L'arrêt se base sur les textes de l'UEFA et de la Fifa datant de 2021, année de lancement de la procédure. Pour la Cour, ces règles sont théoriquement contraires au droit européen si des clubs et joueurs doivent obligatoirement demander une "autorisation préalable" pour créer ou disputer une nouvelle compétition. Mais la Cour souligne que cette autorisation préalable peut être conforme si l'UEFA et la Fifa disposent de mécanismes et procédures internes qui garantissent un "caractère transparent, objectif, non discriminatoire et proportionné" de leurs règles et pouvoirs.

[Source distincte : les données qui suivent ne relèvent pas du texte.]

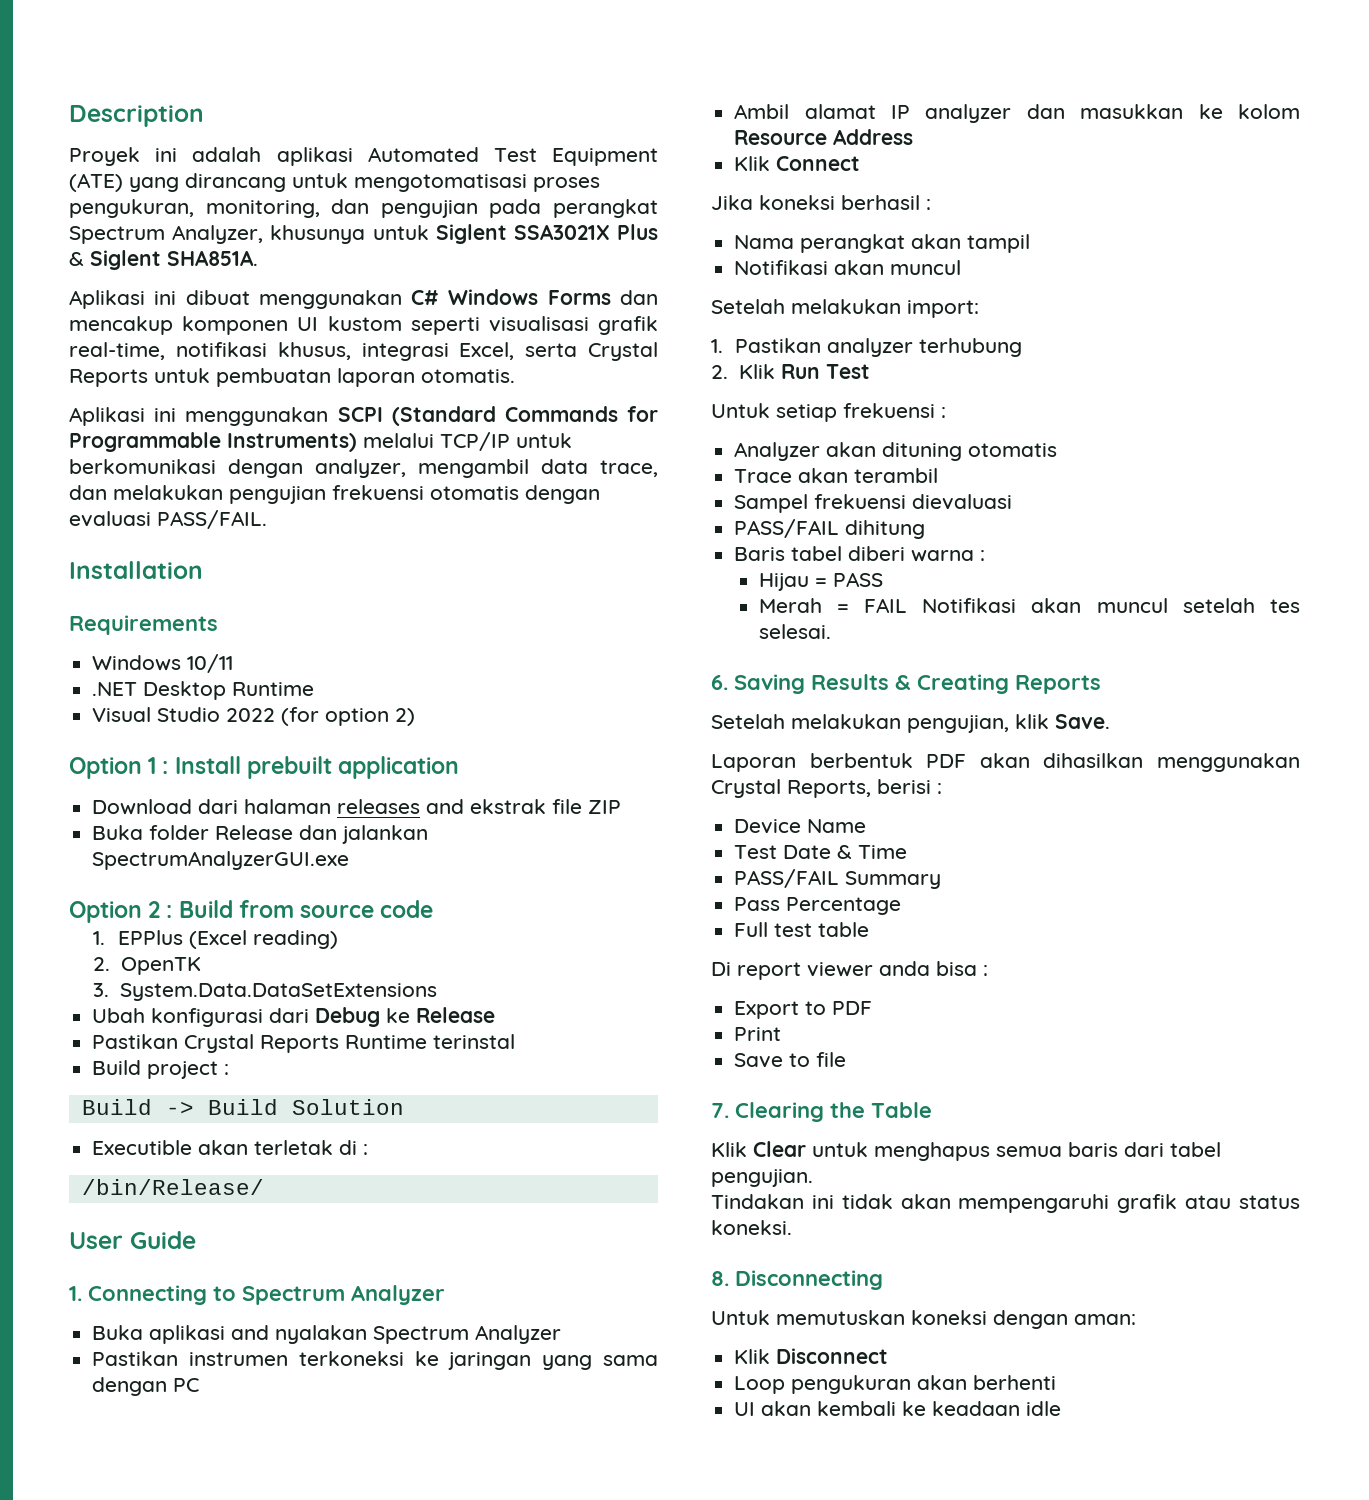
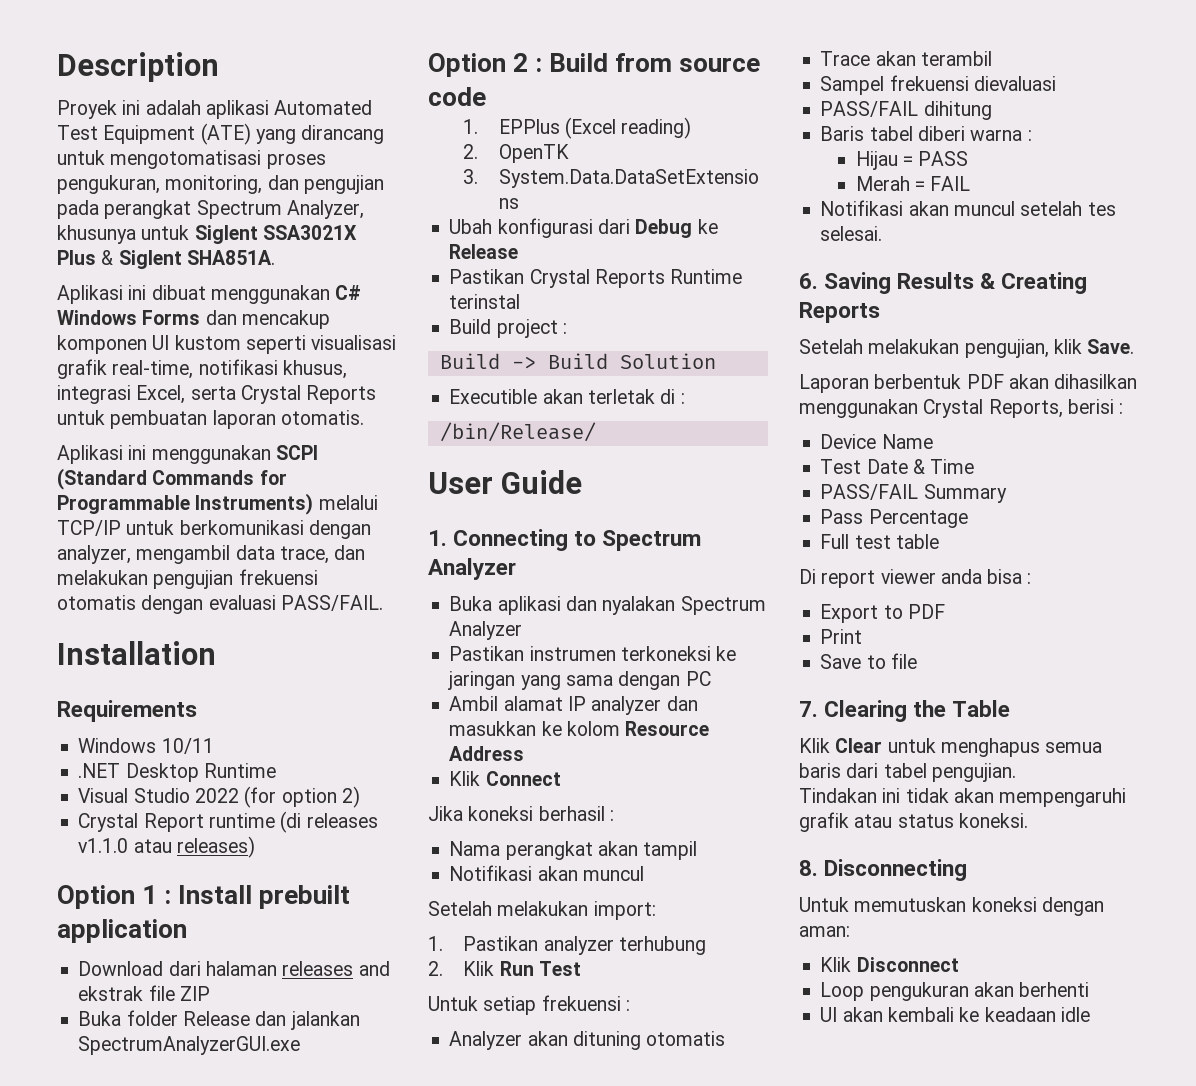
+ Crystal Report runtime (di releases v1.1.0 atau releases)
- Buka aplikasi and nyalakan Spectrum Analyzer
+ Buka aplikasi dan nyalakan Spectrum Analyzer
- Merah = FAIL Notifikasi akan muncul setelah tes selesai.
+ Merah = FAIL
+ Notifikasi akan muncul setelah tes selesai.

Surtout, l'UEFA assure que son nouveau règlement, adopté en juin 2022, corrige les "lacunes" épinglées.

Un commentaire de la Cour précise par ailleurs qu'un monopole dans le football européen peut être souhaitable et compatible avec le droit européen: "Différentes spécificités permettent de considérer qu’il est légitime de soumettre l’organisation et le déroulement des compétitions internationales de football professionnel à des règles communes destinées à garantir l’homogénéité et la coordination de ces compétitions au sein d’un calendrier d’ensemble ainsi que, plus largement, à promouvoir, de façon adéquate et effective, la tenue de compétitions sportives fondées sur l’égalité des chances et le mérite".

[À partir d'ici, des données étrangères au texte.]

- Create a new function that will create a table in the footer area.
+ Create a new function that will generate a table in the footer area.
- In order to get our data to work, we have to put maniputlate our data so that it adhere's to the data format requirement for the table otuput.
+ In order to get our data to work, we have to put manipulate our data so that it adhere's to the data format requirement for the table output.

Le même raisonnement est appliqué au contrôle intégral par l'UEFA et la Fifa des droits audiovisuels de leurs compétitions de clubs (comme la Ligue des champions). La Cour estime que les règles étudiées empêchent toute concurrence entre les clubs et qu'elles peuvent aboutir une "réduction du choix et de l'innovation au préjudice des consommateurs et des téléspectateurs". Il est d'ailleurs rappelé que les droits TV de la Liga en Espagne n'étaient pas mutualisés jusqu'en 2015 (le Real Madrid et le Barça commercialisaient directement leurs matchs de championnat aux diffuseurs). Reste que ces règles UEFA et Fifa peuvent être jugées conformes si ces instances démontrent qu'elles font preuve d'équité et que la centralisation des droits engendre un vrai profit pour tous les acteurs du football (des clubs aux téléspectateurs).

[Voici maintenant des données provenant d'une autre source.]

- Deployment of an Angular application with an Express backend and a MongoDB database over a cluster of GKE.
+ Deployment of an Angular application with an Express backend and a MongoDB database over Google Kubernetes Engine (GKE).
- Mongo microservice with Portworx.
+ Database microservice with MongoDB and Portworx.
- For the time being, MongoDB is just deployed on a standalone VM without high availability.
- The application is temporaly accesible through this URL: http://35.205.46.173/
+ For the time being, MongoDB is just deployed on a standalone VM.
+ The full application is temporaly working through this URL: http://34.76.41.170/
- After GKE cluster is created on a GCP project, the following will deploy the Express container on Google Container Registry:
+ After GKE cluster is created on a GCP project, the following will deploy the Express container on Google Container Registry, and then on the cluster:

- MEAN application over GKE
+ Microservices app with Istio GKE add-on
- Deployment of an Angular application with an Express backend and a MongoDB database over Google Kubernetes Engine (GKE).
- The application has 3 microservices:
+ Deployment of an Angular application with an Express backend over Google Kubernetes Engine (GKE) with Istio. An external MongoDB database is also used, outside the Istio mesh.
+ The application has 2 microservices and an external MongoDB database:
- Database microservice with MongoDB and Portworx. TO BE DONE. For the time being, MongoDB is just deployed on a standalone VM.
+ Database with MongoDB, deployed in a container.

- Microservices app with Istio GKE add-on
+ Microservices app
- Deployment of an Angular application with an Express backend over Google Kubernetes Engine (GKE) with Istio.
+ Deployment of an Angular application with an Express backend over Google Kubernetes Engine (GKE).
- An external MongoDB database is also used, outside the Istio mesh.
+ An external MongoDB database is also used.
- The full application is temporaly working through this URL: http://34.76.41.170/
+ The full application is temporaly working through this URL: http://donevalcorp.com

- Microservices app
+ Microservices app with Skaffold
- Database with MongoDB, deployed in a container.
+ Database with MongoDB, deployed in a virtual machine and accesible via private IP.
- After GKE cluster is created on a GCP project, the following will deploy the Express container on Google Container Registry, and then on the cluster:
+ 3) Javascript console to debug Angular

· Que va-t-il se passer maintenant?

Cet arrêt de la justice européenne n'est pas une autorisation immédiate adressée aux clubs et joueurs pour rejoindre la Super League. Cette "décision préjudicielle" aide une juridiction nationale à rendre un jugement qui nécessite d'interpréter les textes de l'Union européenne. Avec ces éléments, le tribunal de commerce de Madrid va pouvoir se prononcer sur la procédure lancée par la société organisatrice de la Super League contre la Fifa et l'UEFA.

Mais la justice espagnole ne pourra pas se contenter de répéter ce qui a été dit par la CJUE. Sur la question de l'autorisation préalable imposée par l'UEFA à ses clubs et joueurs affiliés pour participer à la Super League, le tribunal madrilène devra déterminer si l'UEFA est en mesure de prouver que son pouvoir et ses règles sont suffisamment équitables. Le cas échéant, l'UEFA bénéficierait d'une exemption conforme au droit européen en matière de concurrence et de prestation de services.

Dans tous les cas, une jurisprudence existera et simplifiera les potentielles autres procédures judiciaires similaires qui pourraient être lancées dans d'autres pays de l'Union européenne.